• **WHAT YOU ARE ASKED TO DO**
From the first line to the last, reproduce the material exactly.

• **TASK INPUTS**
..........
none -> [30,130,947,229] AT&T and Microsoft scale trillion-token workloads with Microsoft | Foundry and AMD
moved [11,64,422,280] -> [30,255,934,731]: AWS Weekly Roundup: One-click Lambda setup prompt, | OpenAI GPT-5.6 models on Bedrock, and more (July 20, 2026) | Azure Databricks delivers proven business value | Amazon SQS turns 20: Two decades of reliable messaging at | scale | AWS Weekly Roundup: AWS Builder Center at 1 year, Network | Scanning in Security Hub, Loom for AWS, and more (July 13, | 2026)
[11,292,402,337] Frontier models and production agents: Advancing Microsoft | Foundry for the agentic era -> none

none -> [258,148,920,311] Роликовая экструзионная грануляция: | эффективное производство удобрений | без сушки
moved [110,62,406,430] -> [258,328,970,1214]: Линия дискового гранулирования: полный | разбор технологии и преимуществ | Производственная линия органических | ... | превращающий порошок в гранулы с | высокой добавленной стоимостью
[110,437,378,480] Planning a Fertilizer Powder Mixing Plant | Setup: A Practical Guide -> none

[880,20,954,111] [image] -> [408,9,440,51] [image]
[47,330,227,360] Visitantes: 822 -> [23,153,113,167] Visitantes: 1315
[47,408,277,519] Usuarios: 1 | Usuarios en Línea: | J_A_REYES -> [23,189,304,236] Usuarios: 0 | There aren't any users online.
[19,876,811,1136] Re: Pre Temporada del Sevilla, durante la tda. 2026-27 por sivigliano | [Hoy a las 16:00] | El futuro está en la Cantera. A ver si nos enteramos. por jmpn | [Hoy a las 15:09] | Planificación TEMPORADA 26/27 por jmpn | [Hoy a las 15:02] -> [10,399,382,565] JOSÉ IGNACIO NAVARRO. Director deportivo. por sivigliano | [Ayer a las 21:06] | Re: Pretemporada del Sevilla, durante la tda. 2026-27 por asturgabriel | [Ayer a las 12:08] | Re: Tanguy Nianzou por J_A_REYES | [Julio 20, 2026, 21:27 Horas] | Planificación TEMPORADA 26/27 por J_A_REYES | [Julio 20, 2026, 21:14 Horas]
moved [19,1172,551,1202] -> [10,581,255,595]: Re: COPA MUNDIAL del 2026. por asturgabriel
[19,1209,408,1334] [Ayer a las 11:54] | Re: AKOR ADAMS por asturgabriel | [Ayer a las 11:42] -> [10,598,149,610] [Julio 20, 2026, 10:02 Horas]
..........
• **REPLY TO THE TASK**
none -> [30,130,947,229] AT&T and Microsoft scale trillion-token workloads with Microsoft | Foundry and AMD
moved [11,64,422,280] -> [30,255,934,731]: AWS Weekly Roundup: One-click Lambda setup prompt, | OpenAI GPT-5.6 models on Bedrock, and more (July 20, 2026) | Azure Databricks delivers proven business value | Amazon SQS turns 20: Two decades of reliable messaging at | scale | AWS Weekly Roundup: AWS Builder Center at 1 year, Network | Scanning in Security Hub, Loom for AWS, and more (July 13, | 2026)
[11,292,402,337] Frontier models and production agents: Advancing Microsoft | Foundry for the agentic era -> none

none -> [258,148,920,311] Роликовая экструзионная грануляция: | эффективное производство удобрений | без сушки
moved [110,62,406,430] -> [258,328,970,1214]: Линия дискового гранулирования: полный | разбор технологии и преимуществ | Производственная линия органических | ... | превращающий порошок в гранулы с | высокой добавленной стоимостью
[110,437,378,480] Planning a Fertilizer Powder Mixing Plant | Setup: A Practical Guide -> none

[880,20,954,111] [image] -> [408,9,440,51] [image]
[47,330,227,360] Visitantes: 822 -> [23,153,113,167] Visitantes: 1315
[47,408,277,519] Usuarios: 1 | Usuarios en Línea: | J_A_REYES -> [23,189,304,236] Usuarios: 0 | There aren't any users online.
[19,876,811,1136] Re: Pre Temporada del Sevilla, durante la tda. 2026-27 por sivigliano | [Hoy a las 16:00] | El futuro está en la Cantera. A ver si nos enteramos. por jmpn | [Hoy a las 15:09] | Planificación TEMPORADA 26/27 por jmpn | [Hoy a las 15:02] -> [10,399,382,565] JOSÉ IGNACIO NAVARRO. Director deportivo. por sivigliano | [Ayer a las 21:06] | Re: Pretemporada del Sevilla, durante la tda. 2026-27 por asturgabriel | [Ayer a las 12:08] | Re: Tanguy Nianzou por J_A_REYES | [Julio 20, 2026, 21:27 Horas] | Planificación TEMPORADA 26/27 por J_A_REYES | [Julio 20, 2026, 21:14 Horas]
moved [19,1172,551,1202] -> [10,581,255,595]: Re: COPA MUNDIAL del 2026. por asturgabriel
[19,1209,408,1334] [Ayer a las 11:54] | Re: AKOR ADAMS por asturgabriel | [Ayer a las 11:42] -> [10,598,149,610] [Julio 20, 2026, 10:02 Horas]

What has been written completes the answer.